A review of things you need to know before you go home on Wednesday; BNZ cuts rates, building consents surge (but only for dwellings), China confidence jumps, swaps fall and flatten, NZD pushes higher

A review of things you need to know before you go home on Wednesday; BNZ cuts rates, building consents surge (but only for dwellings), China confidence jumps, swaps fall and flatten, NZD pushes higher

Here are the key things you need to know before you leave work today.

TODAY'S MORTGAGE RATE CHANGES
BNZ cut its 1 year 'special' but it is not especially special and not market-leading.

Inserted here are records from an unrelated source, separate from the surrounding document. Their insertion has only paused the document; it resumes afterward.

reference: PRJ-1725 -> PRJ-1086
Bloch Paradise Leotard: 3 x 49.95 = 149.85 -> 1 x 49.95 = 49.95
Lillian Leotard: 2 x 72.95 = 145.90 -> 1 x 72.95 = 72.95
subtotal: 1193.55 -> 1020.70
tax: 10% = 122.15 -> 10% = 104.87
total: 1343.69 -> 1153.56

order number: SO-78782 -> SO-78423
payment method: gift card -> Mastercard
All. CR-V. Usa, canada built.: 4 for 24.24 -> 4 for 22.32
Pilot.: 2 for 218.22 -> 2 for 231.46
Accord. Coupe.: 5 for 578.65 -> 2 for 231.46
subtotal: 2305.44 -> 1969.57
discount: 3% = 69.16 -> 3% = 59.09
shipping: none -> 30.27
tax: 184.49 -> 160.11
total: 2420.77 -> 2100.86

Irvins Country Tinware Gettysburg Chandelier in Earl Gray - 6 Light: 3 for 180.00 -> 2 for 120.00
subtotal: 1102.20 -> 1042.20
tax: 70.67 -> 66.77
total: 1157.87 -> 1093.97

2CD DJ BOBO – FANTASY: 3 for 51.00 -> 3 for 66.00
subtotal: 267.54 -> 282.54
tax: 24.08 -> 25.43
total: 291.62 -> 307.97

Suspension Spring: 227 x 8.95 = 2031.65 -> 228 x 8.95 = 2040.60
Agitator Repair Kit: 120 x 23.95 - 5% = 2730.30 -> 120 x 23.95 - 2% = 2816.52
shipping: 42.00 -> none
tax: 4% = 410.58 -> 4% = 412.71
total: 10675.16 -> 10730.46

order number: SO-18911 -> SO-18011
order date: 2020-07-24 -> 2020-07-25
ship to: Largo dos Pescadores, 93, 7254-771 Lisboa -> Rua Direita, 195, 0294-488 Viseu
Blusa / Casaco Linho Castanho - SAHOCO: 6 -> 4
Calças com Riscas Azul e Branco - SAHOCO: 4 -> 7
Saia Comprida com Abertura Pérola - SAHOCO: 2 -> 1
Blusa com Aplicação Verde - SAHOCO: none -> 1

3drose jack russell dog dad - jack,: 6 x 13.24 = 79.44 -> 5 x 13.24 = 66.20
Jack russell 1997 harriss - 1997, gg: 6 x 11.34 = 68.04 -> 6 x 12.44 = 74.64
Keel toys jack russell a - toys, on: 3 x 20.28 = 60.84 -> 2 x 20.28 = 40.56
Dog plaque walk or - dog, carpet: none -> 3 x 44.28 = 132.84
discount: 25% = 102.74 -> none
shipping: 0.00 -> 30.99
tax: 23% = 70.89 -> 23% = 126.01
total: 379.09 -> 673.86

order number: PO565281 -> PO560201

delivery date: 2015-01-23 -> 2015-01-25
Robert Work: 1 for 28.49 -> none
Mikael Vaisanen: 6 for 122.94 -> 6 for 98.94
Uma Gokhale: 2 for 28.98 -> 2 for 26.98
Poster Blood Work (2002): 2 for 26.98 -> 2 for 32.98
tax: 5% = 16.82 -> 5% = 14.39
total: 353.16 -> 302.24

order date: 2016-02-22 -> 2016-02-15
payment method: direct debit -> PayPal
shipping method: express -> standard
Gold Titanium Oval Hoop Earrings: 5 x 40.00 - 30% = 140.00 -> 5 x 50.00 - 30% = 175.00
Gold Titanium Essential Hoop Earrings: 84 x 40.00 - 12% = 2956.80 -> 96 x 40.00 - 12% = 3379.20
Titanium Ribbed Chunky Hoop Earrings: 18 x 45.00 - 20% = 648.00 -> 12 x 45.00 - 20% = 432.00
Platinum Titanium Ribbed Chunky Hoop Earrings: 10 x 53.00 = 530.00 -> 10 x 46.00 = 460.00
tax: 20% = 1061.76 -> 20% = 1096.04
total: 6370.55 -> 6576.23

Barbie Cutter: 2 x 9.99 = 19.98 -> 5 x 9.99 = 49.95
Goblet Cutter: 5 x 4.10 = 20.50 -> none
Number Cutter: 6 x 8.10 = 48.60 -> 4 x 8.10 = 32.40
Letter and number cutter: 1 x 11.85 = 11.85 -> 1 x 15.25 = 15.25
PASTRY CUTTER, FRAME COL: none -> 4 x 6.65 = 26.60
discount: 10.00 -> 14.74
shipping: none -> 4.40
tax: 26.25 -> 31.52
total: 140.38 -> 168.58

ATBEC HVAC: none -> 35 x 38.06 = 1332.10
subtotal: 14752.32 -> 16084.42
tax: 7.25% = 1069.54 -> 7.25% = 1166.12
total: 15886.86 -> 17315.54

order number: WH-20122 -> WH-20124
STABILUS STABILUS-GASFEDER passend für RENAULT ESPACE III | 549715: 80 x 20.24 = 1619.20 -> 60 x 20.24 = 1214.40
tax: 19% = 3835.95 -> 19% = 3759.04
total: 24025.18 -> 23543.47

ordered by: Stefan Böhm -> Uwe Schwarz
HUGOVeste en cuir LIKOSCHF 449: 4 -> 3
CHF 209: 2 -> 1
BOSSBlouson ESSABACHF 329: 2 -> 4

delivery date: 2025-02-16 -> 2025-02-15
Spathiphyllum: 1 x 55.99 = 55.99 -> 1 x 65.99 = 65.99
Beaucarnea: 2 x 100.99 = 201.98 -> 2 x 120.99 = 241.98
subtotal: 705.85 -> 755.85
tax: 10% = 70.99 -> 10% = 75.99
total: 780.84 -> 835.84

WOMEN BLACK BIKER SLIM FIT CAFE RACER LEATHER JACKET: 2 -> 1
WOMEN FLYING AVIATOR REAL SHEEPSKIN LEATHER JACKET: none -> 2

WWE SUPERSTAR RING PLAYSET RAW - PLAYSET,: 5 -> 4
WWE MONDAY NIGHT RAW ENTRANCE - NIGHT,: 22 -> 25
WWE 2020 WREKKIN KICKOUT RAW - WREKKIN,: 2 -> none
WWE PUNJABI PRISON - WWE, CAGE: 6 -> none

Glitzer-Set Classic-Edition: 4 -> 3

TODAY'S DEPOSIT RATE CHANGES
BNZ also cut many term deposit and term PIE rates (by between -5 and -20 bps). In addition they have cut rates on their Achiever Savings account (to a max. potential yield of 1%, down -25 bps) and their Rapid Save account to a max potential yield of 2.75% (was 3.0%).

TOP END SURGES
The main data release today was for building consents and there was a big jump in new dwelling consents in Auckland, Waikato, Bay of Plenty and Otago last month, while Canterbury and Wellington were more subdued. But most of this new activity is at the top end. The average house being consented is 215 m2, 245 m2 in Auckland. The average house value being consented is $392,000, $496,000 in Auckland.

CHCH REBUILD TAILING OFF
But the non-residential consent data was not so strong. Infometrics says the value of non-residential building consents in February was at its lowest seasonally adjusted level since May 2014. Activity was -21% lower than in February 2015 – the biggest annual decline since late 2013. Auckland, Canterbury, and Manawatu-Wanganui made the biggest contributions to the annual fall. Canterbury’s weak February means activity in the region has fallen at least -25% from a year earlier in four of the last five months. Christchurch recorded a $35m drop in office consents in February and a $30m fall in hospital consents. These declines were partly offset by a $19m rise in storage consents in Christchurch and a $13m lift in education consents in Waimakariri.

CHINA BOUNCING BACK?
Chinese consumer sentiment increased sharply in March in a broad based improvement which saw greater optimism toward personal finances, the housing market and buying conditions. The Westpac MNI China Consumer Sentiment Indicator rose +6.1% to 118.1 in March from 111.3 in February, its highest level since September 2015.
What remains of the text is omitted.